[Start of section]
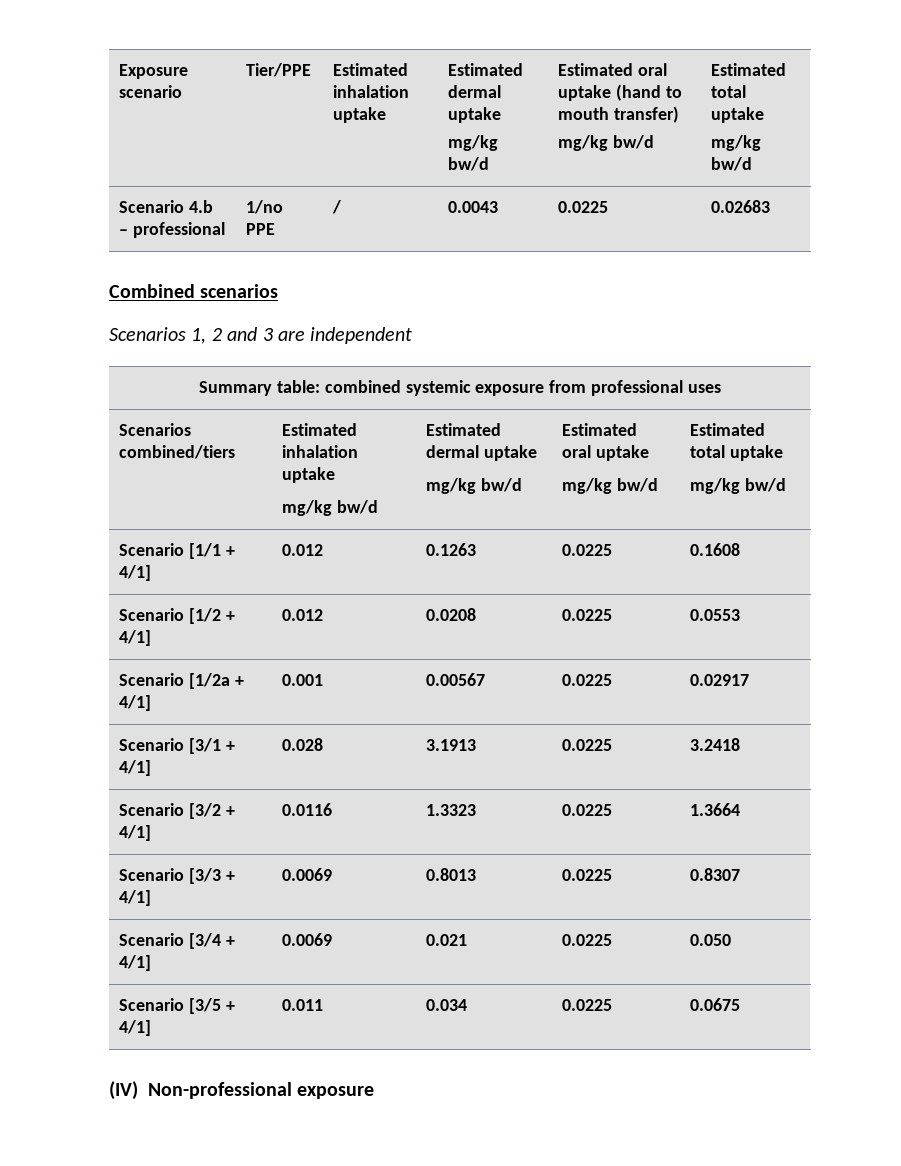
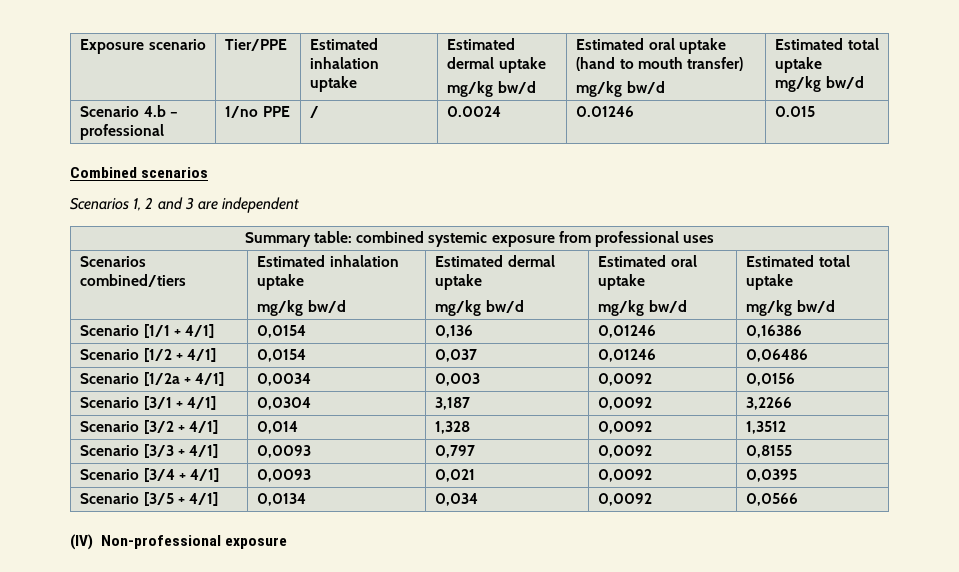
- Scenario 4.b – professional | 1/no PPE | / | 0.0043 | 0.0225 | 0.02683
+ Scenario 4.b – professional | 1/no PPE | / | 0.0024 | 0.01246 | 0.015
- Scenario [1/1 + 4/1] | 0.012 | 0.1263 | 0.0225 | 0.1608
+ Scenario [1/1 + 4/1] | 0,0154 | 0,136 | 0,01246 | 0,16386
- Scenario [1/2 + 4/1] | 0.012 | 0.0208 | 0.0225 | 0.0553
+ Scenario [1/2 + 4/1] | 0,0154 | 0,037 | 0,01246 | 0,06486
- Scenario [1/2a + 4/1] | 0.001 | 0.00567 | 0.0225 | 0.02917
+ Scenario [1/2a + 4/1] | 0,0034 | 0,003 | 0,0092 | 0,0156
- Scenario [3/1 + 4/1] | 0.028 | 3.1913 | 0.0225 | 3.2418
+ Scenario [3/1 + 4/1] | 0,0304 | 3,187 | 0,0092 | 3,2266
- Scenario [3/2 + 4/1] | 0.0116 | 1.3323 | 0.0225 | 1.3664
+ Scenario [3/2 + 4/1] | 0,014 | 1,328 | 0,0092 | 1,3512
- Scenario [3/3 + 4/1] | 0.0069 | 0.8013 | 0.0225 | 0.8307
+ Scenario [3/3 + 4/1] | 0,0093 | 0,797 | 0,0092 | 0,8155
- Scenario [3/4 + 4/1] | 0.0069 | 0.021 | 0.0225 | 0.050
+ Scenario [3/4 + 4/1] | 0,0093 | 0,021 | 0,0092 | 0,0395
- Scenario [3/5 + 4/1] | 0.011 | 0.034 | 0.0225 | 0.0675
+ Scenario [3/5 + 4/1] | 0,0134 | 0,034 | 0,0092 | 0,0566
[End of section]
[Start of section]
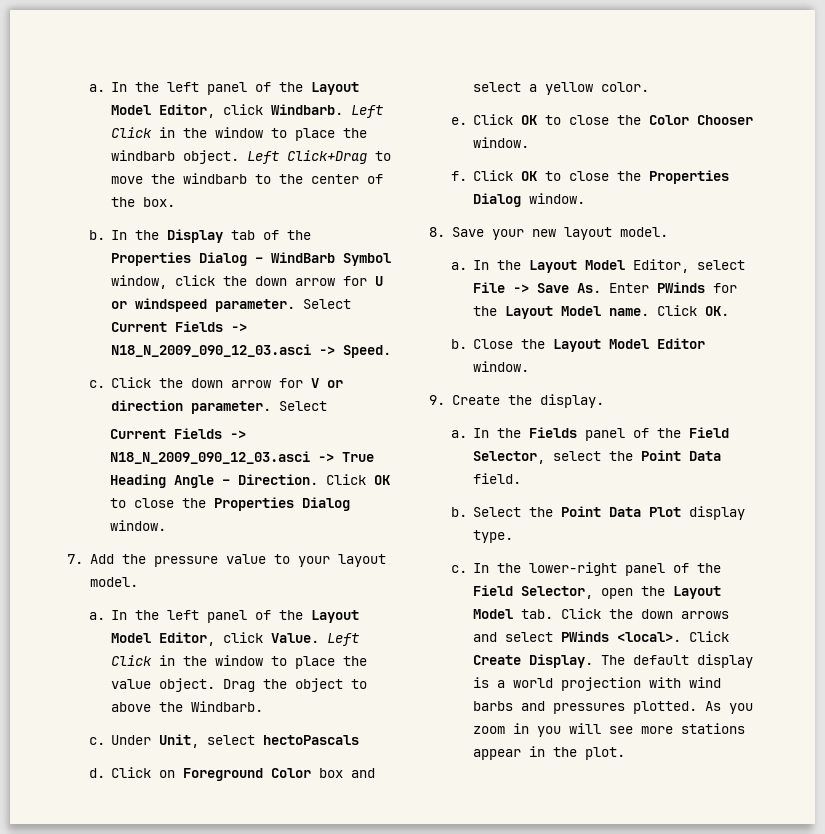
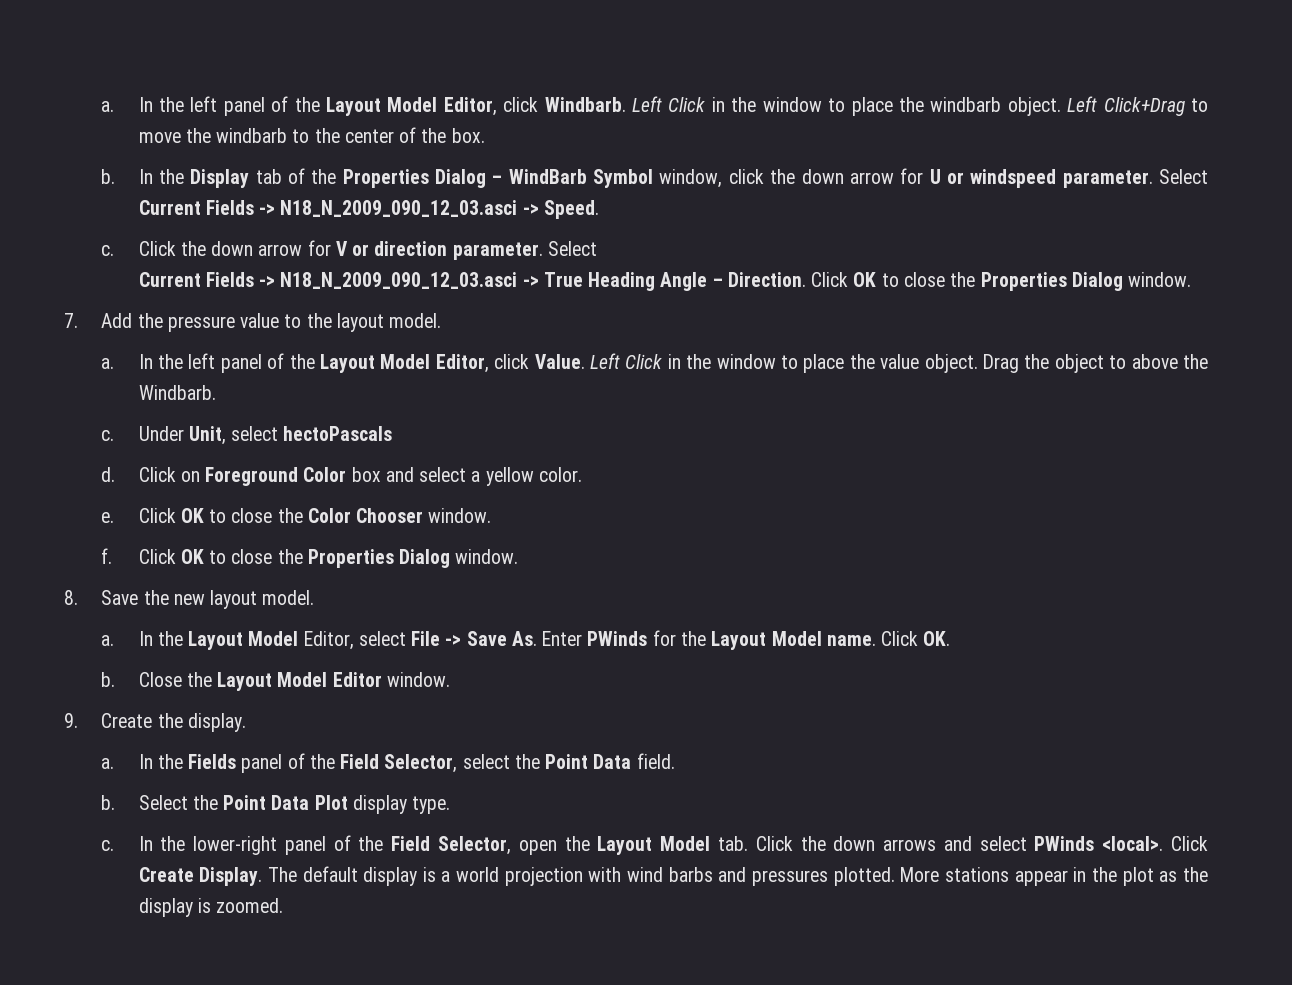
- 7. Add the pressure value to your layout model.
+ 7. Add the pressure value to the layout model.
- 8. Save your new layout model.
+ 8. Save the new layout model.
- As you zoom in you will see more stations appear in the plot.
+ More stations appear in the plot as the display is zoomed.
[End of section]
[Start of section]
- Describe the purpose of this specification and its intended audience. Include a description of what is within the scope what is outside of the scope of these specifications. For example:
[End of section]
*Directions:* Take the lines above from the one containing "0,01246 | 0,16386" down to the one containing "- Scenario [3/2", and transcribe them exactly, both ends included.

*Answer below:*
+ Scenario [1/1 + 4/1] | 0,0154 | 0,136 | 0,01246 | 0,16386
- Scenario [1/2 + 4/1] | 0.012 | 0.0208 | 0.0225 | 0.0553
+ Scenario [1/2 + 4/1] | 0,0154 | 0,037 | 0,01246 | 0,06486
- Scenario [1/2a + 4/1] | 0.001 | 0.00567 | 0.0225 | 0.02917
+ Scenario [1/2a + 4/1] | 0,0034 | 0,003 | 0,0092 | 0,0156
- Scenario [3/1 + 4/1] | 0.028 | 3.1913 | 0.0225 | 3.2418
+ Scenario [3/1 + 4/1] | 0,0304 | 3,187 | 0,0092 | 3,2266
- Scenario [3/2 + 4/1] | 0.0116 | 1.3323 | 0.0225 | 1.3664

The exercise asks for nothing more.